→ Instructions to follow
Return every line of the records that includes the string "style".

(Saved entries)
*****

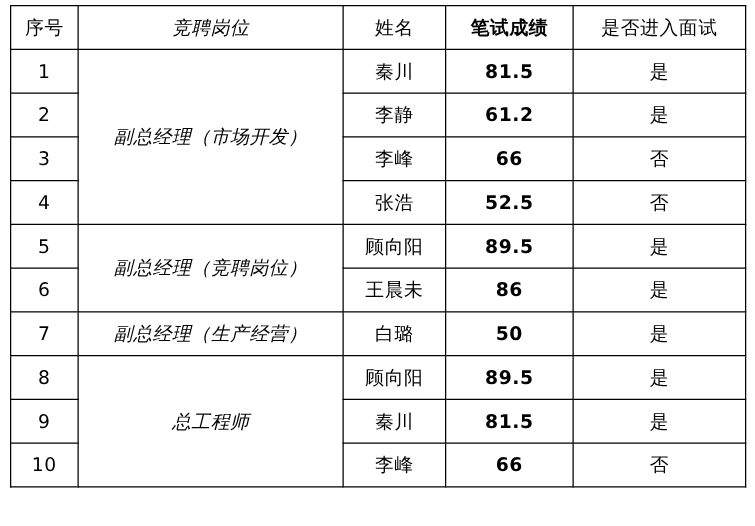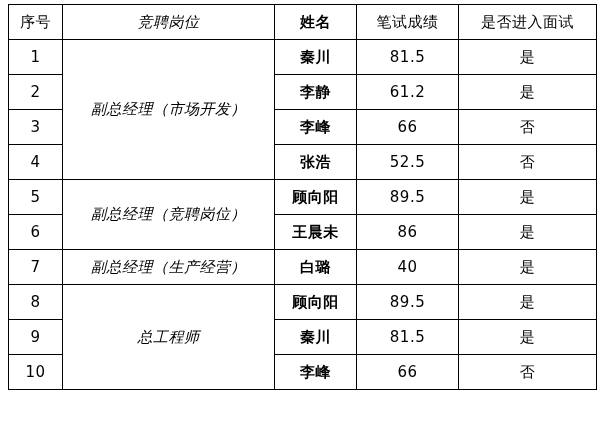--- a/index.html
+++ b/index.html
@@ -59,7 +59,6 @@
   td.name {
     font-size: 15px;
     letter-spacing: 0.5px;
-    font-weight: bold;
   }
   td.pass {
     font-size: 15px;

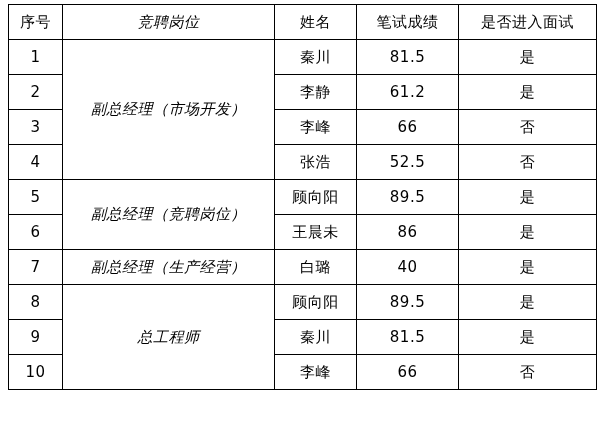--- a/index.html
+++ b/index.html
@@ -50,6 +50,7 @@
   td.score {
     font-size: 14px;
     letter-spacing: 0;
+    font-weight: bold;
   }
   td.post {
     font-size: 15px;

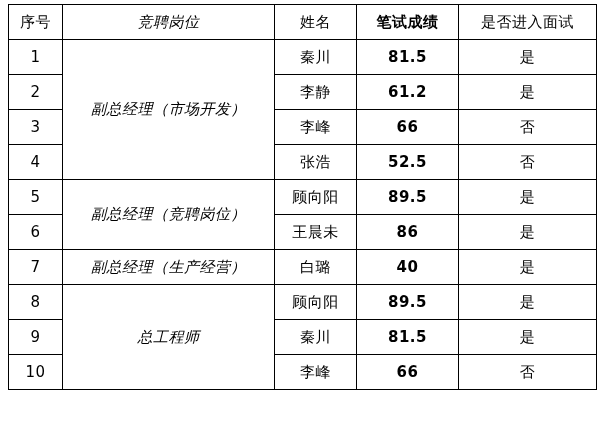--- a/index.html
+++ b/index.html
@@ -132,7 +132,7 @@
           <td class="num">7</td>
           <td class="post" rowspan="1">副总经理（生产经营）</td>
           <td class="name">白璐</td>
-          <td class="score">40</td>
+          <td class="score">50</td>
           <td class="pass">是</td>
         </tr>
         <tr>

*****

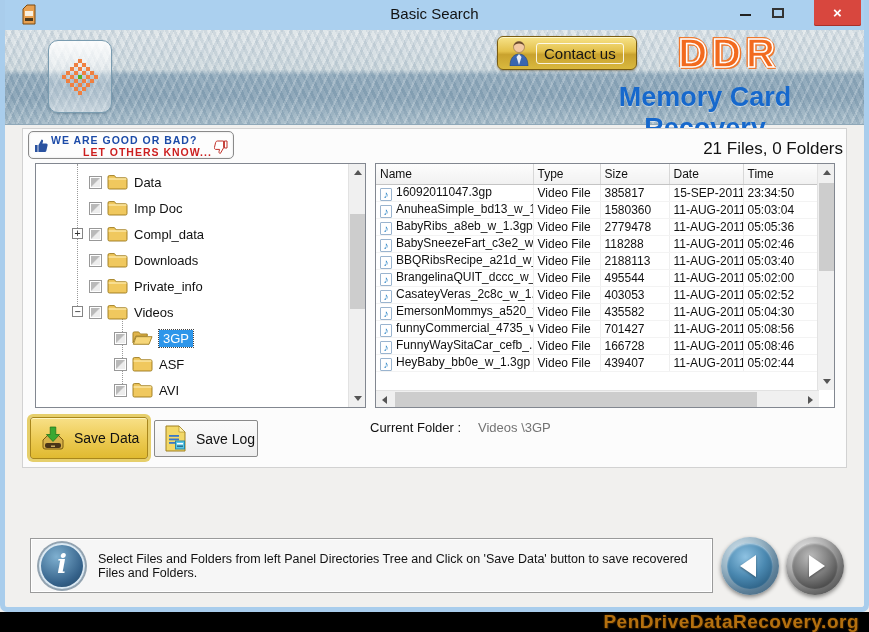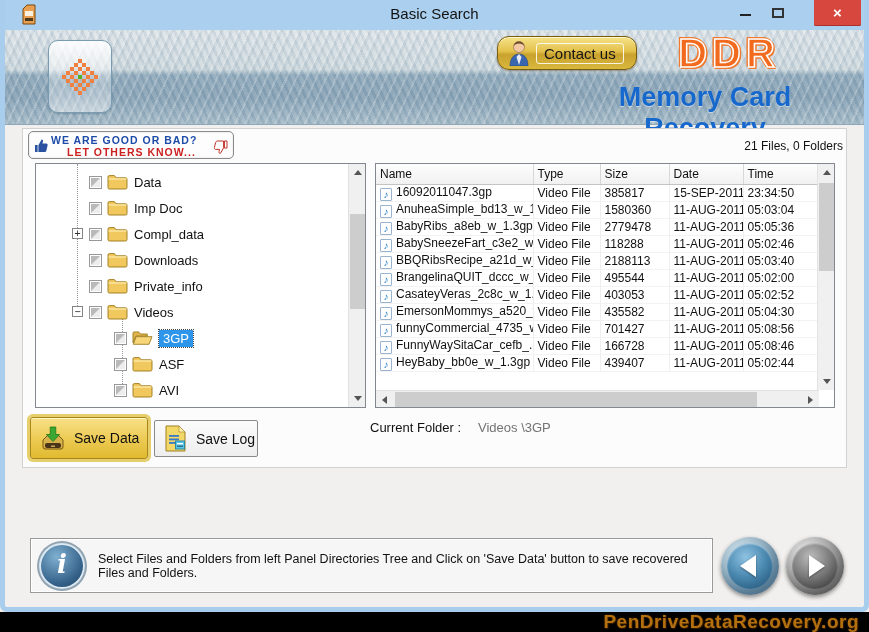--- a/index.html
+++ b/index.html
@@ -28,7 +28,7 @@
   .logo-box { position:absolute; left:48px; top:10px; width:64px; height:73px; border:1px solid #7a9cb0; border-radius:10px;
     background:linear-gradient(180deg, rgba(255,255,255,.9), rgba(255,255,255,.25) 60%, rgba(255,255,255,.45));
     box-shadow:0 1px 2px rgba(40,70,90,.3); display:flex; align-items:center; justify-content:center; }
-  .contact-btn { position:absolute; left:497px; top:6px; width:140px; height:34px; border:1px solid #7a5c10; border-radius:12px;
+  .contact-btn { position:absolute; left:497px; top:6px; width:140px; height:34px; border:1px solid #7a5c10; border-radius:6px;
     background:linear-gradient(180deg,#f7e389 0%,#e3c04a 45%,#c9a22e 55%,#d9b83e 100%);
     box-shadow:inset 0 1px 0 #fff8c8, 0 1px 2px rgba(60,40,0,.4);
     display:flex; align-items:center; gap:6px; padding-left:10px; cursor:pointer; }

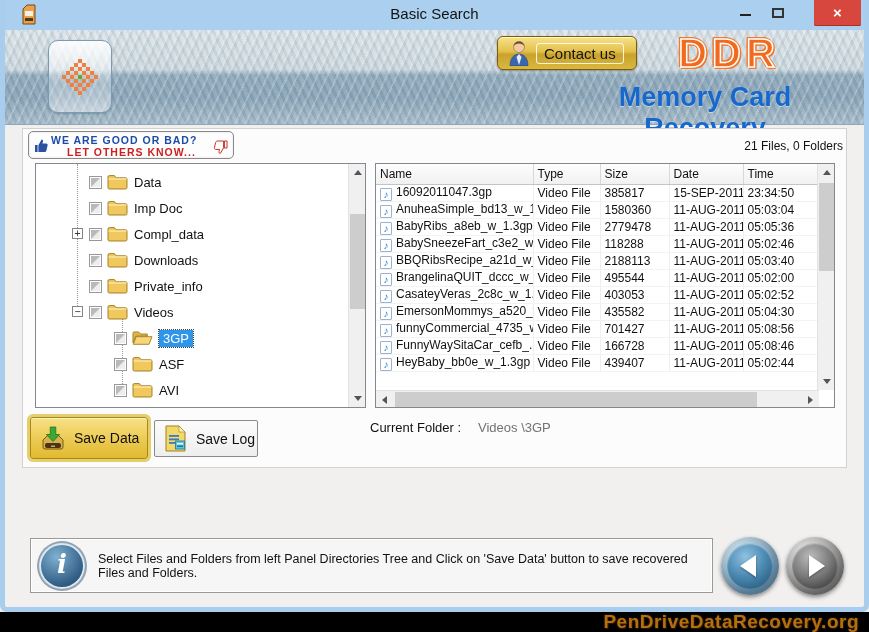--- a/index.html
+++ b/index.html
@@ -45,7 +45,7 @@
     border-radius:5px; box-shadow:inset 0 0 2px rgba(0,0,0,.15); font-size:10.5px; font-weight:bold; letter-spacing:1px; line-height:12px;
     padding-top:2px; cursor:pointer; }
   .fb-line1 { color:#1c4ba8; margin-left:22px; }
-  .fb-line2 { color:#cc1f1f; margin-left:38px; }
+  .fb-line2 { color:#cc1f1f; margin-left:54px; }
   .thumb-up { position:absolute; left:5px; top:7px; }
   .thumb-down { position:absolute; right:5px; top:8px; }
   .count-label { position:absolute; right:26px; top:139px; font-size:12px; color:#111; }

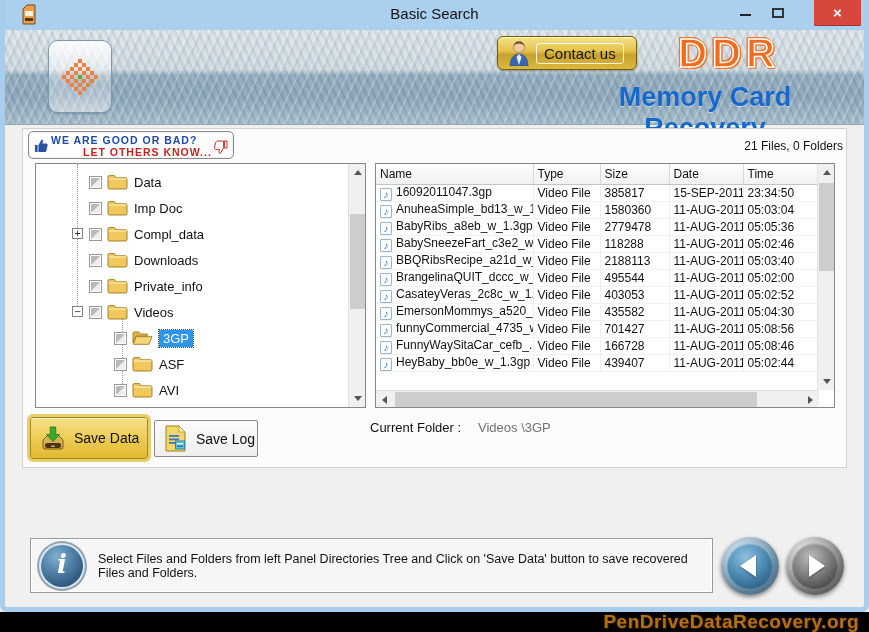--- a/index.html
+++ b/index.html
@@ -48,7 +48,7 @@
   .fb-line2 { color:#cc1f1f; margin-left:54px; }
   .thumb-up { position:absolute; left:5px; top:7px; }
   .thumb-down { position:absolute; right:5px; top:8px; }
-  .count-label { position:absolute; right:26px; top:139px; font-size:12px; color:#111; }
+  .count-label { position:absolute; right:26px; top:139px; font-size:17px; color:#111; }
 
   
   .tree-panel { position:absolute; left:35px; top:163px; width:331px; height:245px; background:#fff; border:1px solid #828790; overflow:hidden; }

*****

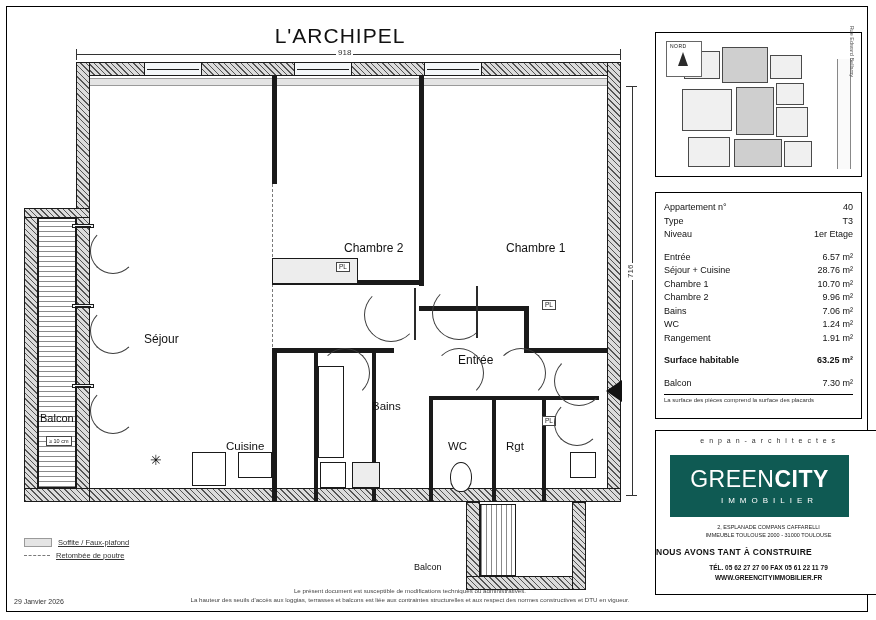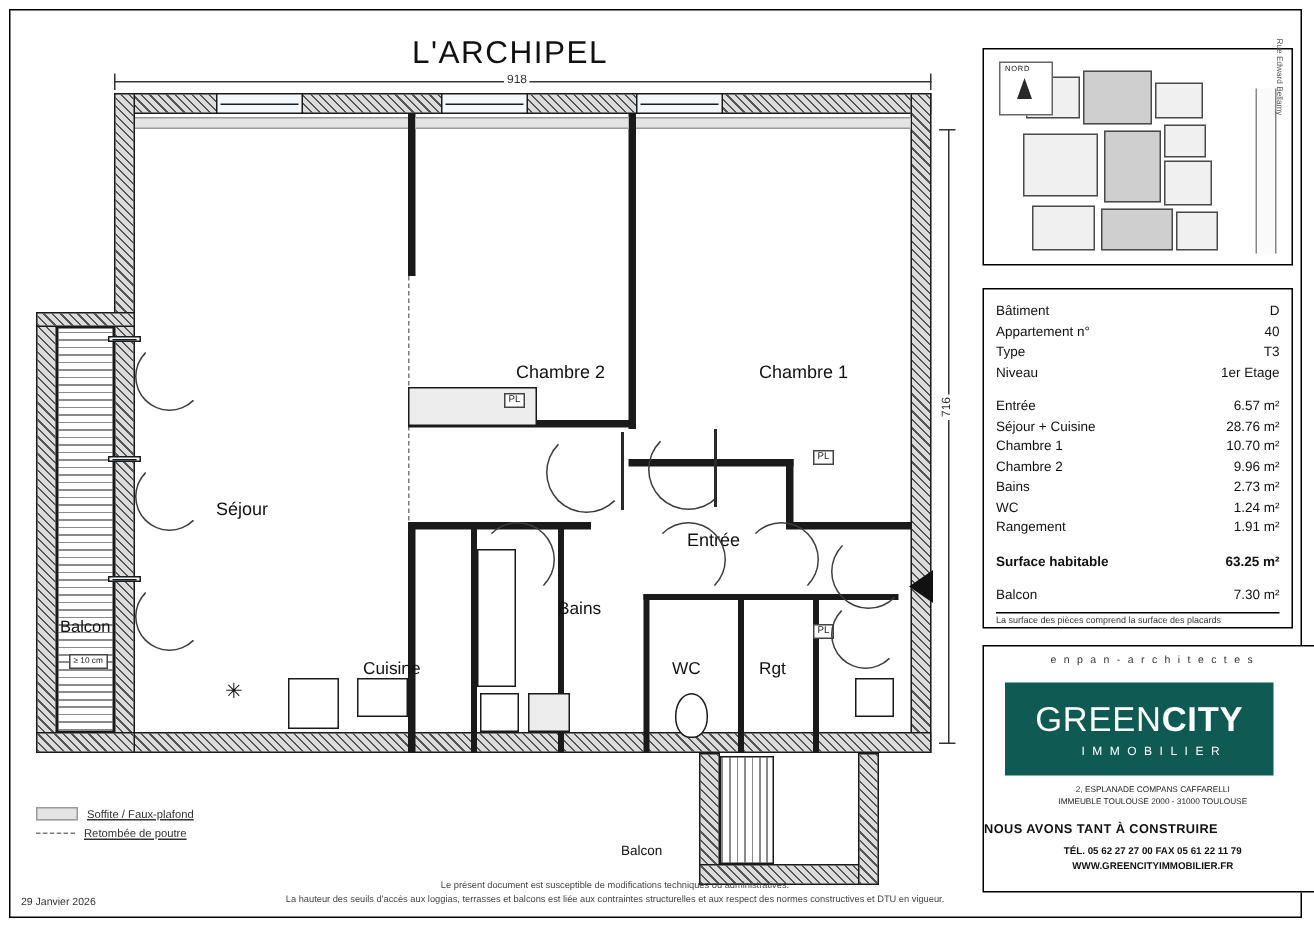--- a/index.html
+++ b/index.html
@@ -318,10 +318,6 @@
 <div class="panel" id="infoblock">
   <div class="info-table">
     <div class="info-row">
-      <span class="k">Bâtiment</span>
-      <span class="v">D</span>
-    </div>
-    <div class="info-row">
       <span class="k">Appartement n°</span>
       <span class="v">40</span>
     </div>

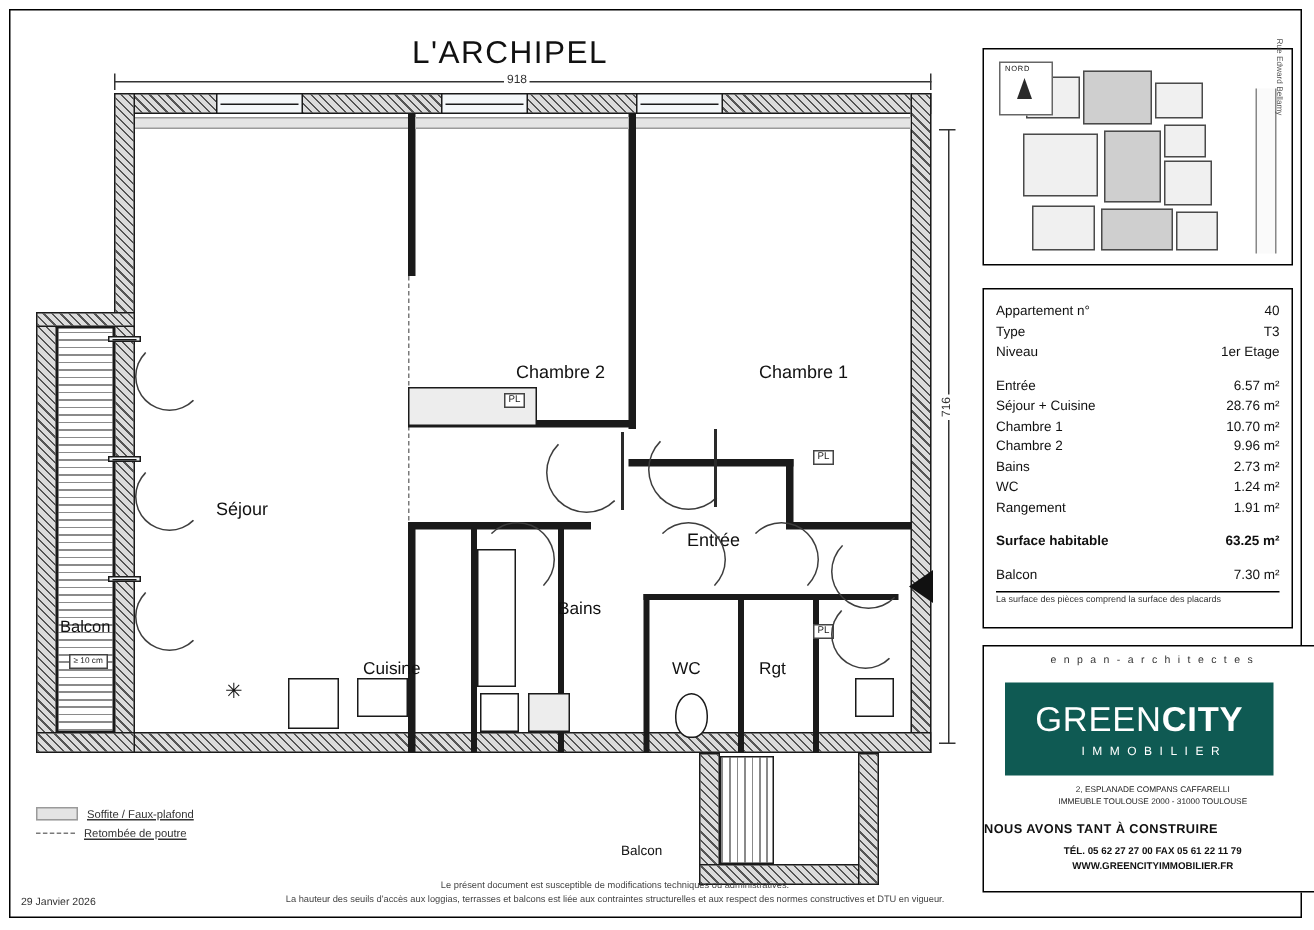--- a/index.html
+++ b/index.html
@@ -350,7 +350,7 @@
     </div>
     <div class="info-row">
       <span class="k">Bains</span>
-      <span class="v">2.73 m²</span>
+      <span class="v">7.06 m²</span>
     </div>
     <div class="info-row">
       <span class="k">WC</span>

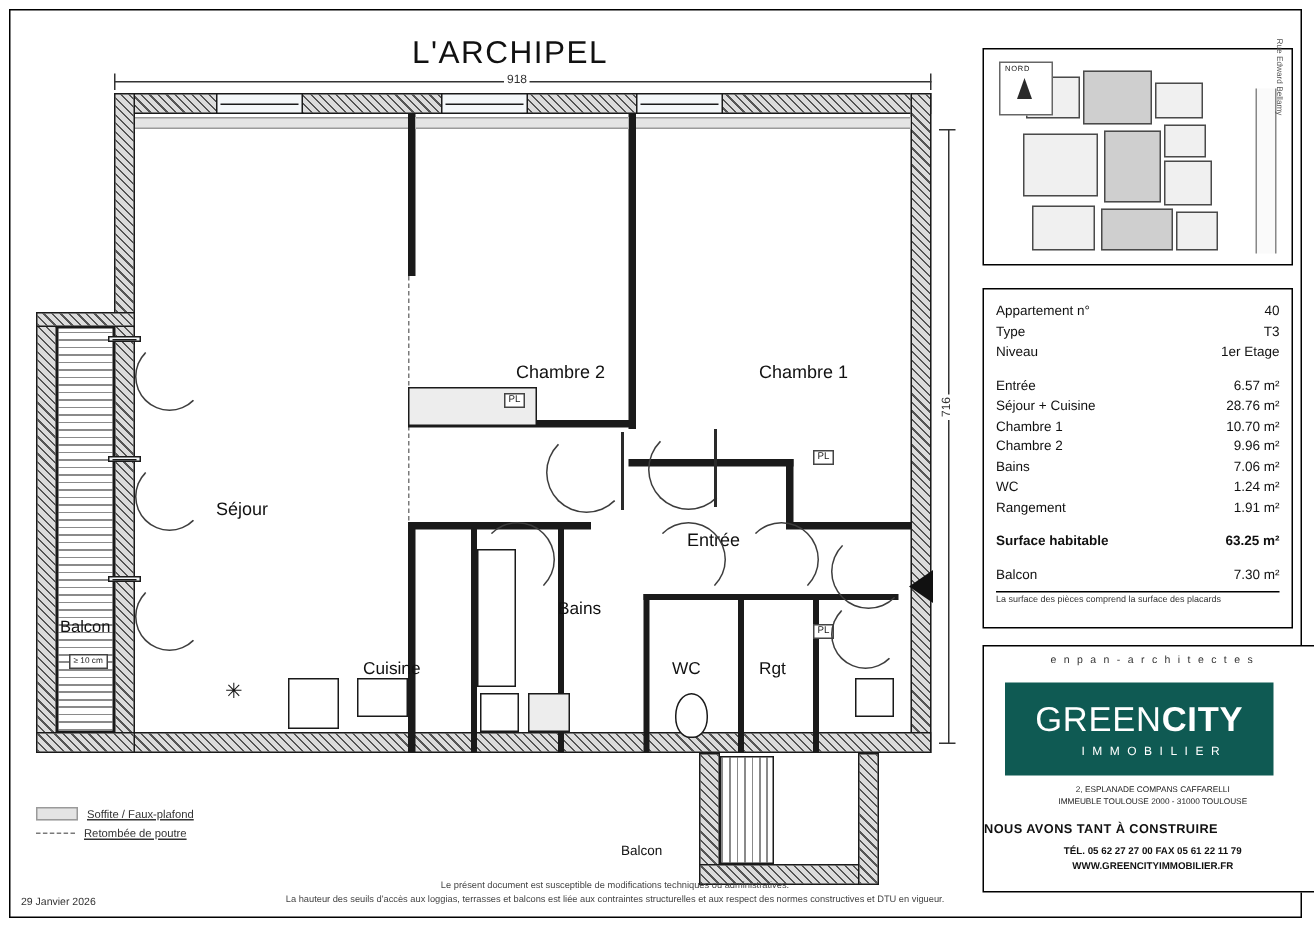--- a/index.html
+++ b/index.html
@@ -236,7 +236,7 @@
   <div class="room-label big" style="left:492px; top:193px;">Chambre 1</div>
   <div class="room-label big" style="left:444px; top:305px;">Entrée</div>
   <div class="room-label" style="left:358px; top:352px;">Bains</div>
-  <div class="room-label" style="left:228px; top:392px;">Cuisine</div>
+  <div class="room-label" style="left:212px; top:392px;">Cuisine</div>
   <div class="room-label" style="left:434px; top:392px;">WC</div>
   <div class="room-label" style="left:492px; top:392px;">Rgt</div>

*****

→ Written answer
   <div class="room-label big" style="left:492px; top:193px;">Chambre 1</div>
   <div class="room-label big" style="left:444px; top:305px;">Entrée</div>
   <div class="room-label" style="left:358px; top:352px;">Bains</div>
-  <div class="room-label" style="left:228px; top:392px;">Cuisine</div>
+  <div class="room-label" style="left:212px; top:392px;">Cuisine</div>
   <div class="room-label" style="left:434px; top:392px;">WC</div>
   <div class="room-label" style="left:492px; top:392px;">Rgt</div>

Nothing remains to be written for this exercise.